That would be the vegetable garden that her husband, Tom, created while she was on tour.
Jennifer had always been the gardener in their household, ever since they bought their home in the Seward neighborhood more than a dozen years ago. She was the one with the gardening passion and pedigree (her father, Herb Baldwin, is a landscape architect and co-founder of the University of Minnesota's landscape architecture school).
"He taught me a lot," she said. "He'd come over and say, 'Remember a garden is always changing, always fluid.' He encouraged us to play with shapes."

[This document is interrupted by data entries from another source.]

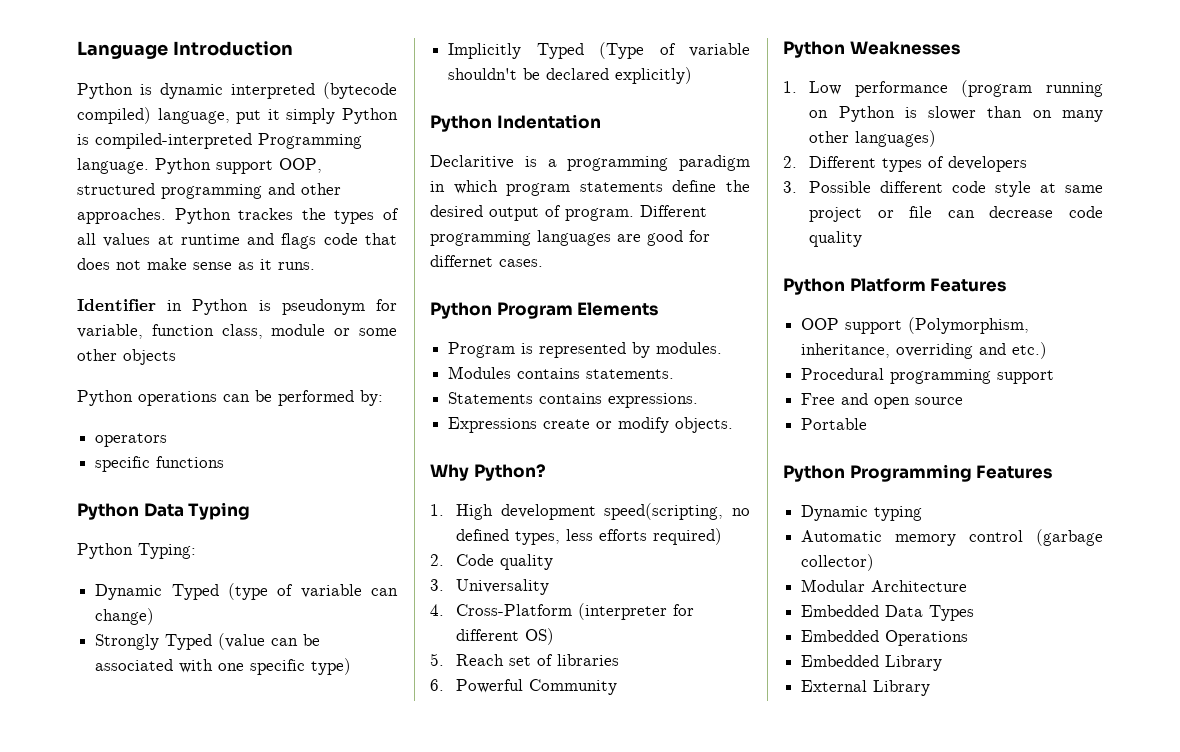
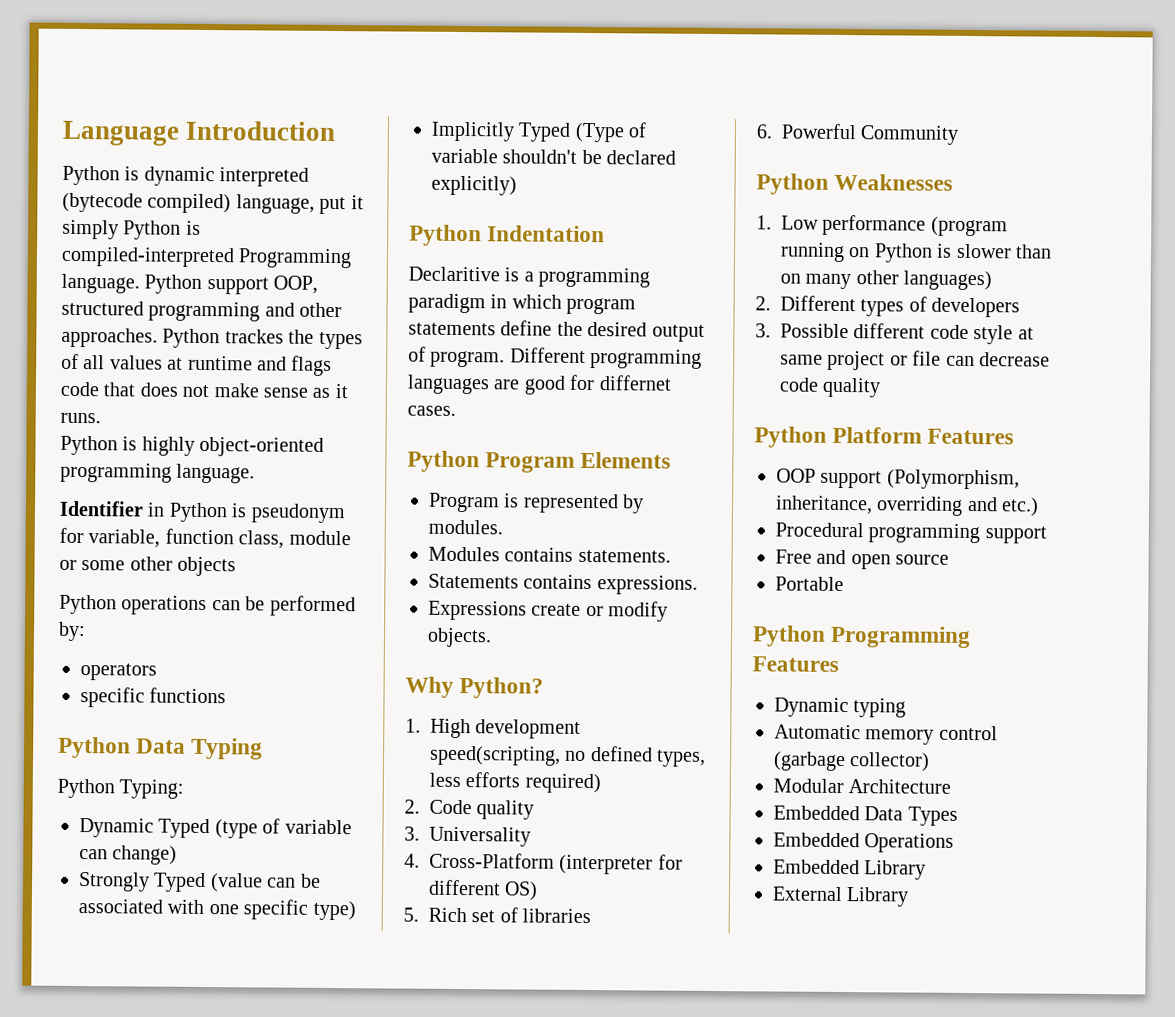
(315, 266) none -> [60,435,325,457] [60,462,256,484] // Python is highly object-oriented programming language.
[456,654,505,666] Reach -> [428,907,467,923] Rich

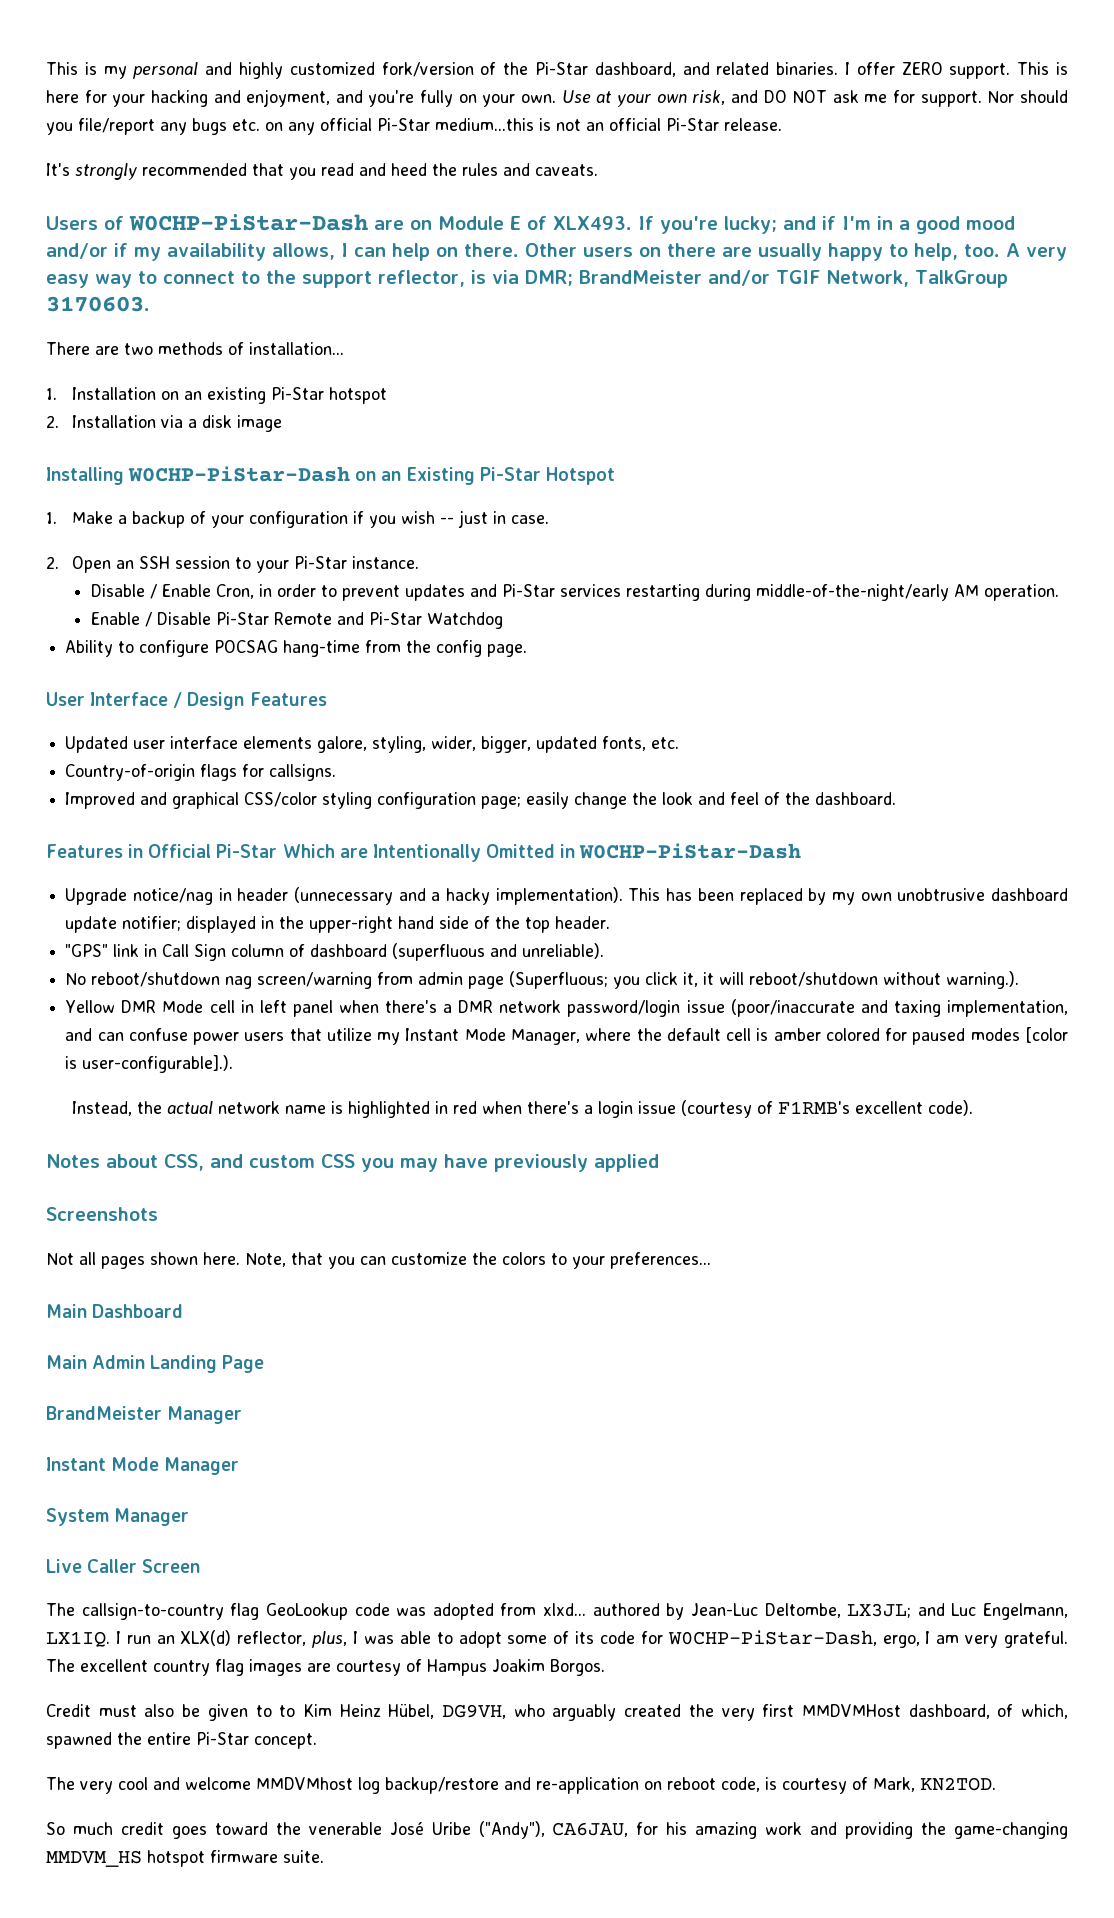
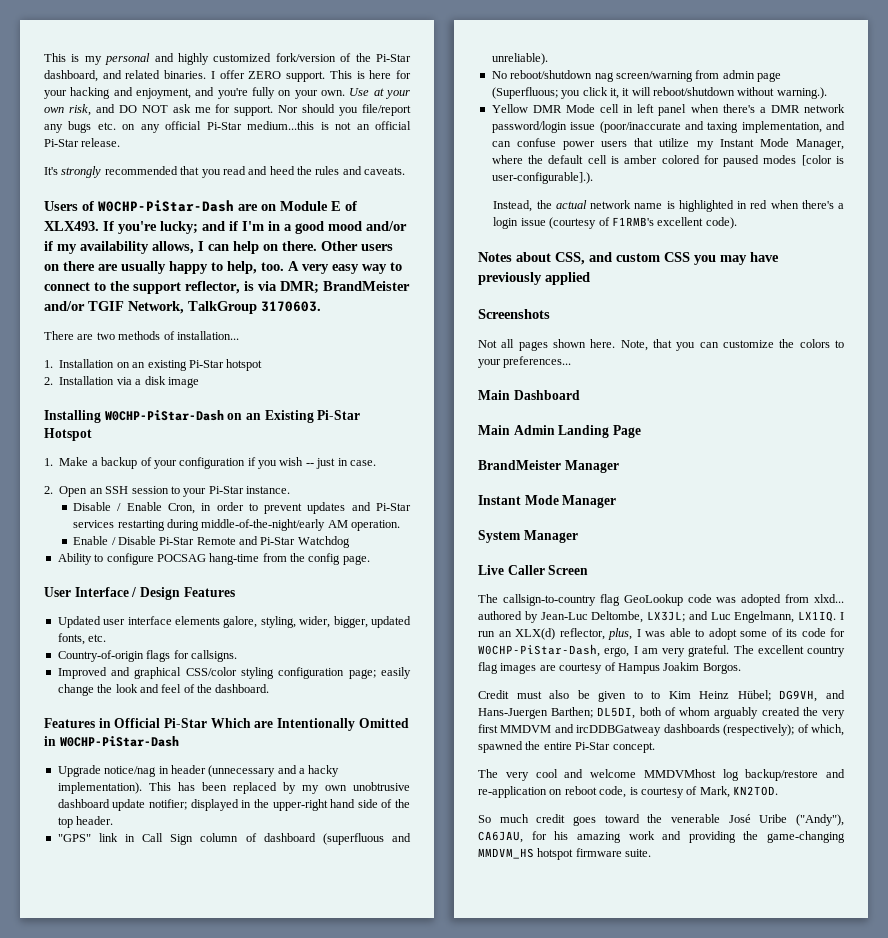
[388,1704,545,1719] Hübel, DG9VH, who -> [737,690,846,702] [478,707,711,719] Hübel; DG9VH, and Hans-Juergen Barthen; DL5DI, both of whom
[801,1704,990,1719] MMDVMHost dashboard, -> [500,724,795,736] MMDVM and ircDDBGatweay dashboards (respectively);

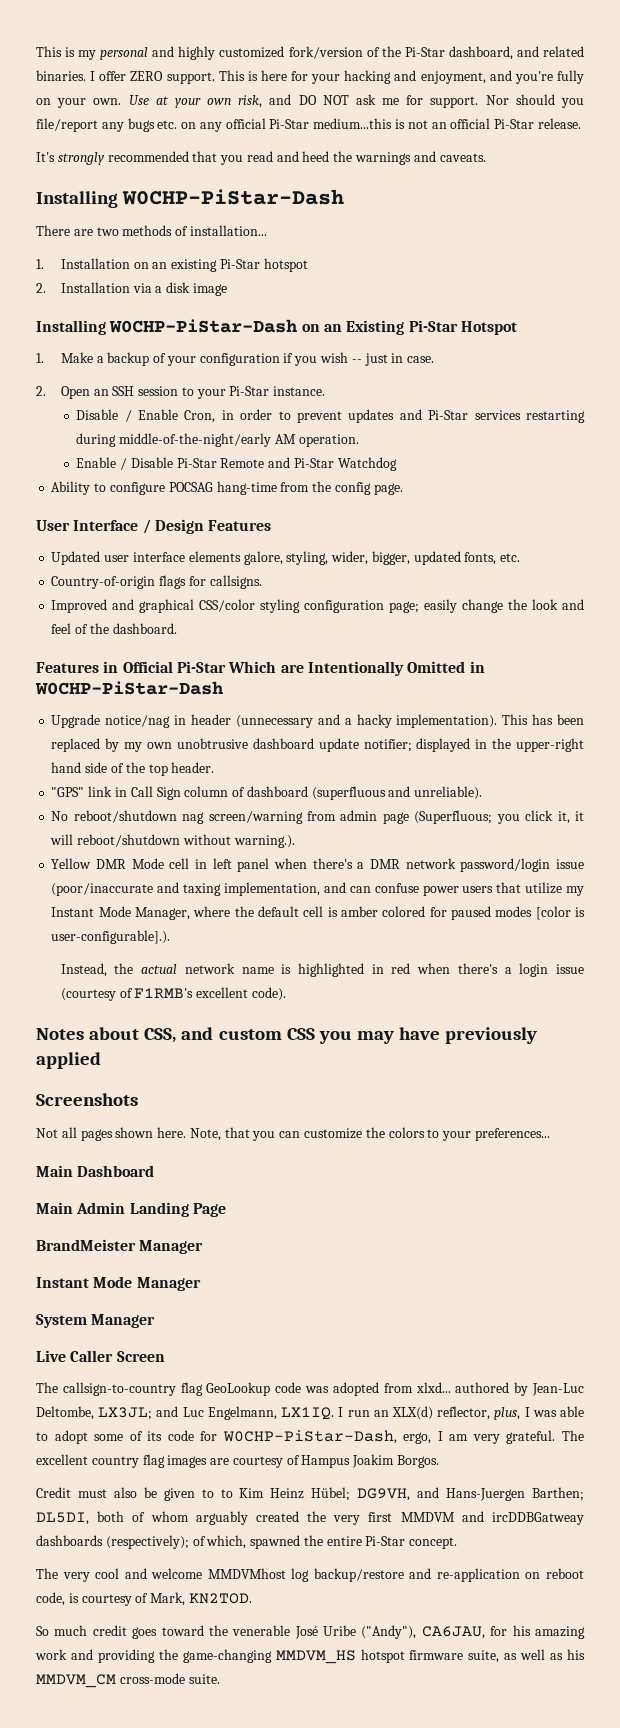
[315,166,340,175] rules -> [355,152,412,165] warnings
[44,200,357,212] [44,221,407,234] [44,241,393,254] [44,261,402,274] [44,281,410,294] [44,301,321,314] Users of W0CHP-PiStar-Dash are on Module E of XLX493. If you're lucky; and if I'm in a good mood and/or if my availability allows, I can help on there. Other users on there are usually happy to help, too. A very easy way to connect to the support reflector, is via DMR; BrandMeister and/or TGIF Network, TalkGroup 3170603. -> [36,189,345,208] Installing W0CHP-PiStar-Dash
(622, 852) none -> [468,1649,585,1663] [36,1673,185,1688] suite, as well as his MMDVM_CM cross-mode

With her father's input, Jennifer had gradually transformed their deep lot from a sand volleyball pit and a few railroad-tie raised beds, into a flowing garden that meandered from the house back to the alley. She added flowering perennials, including tulips, roses and peonies, accented with interesting foliage, including hostas and a collection of coleus. Herb Baldwin's influence also extended to the front yard, with his gift of Virginia creeper. "He gave us two plants and said, 'Try this on your fence,'" Jennifer recalled. "In two years, it spread so that it was completely covering it."
Tom also grew up in a gardening family, but the bug was slower to bite him. "I saw [gardening], but never had an interest," he said. "I avoided it. It seemed like a time drain, and I had better things to do."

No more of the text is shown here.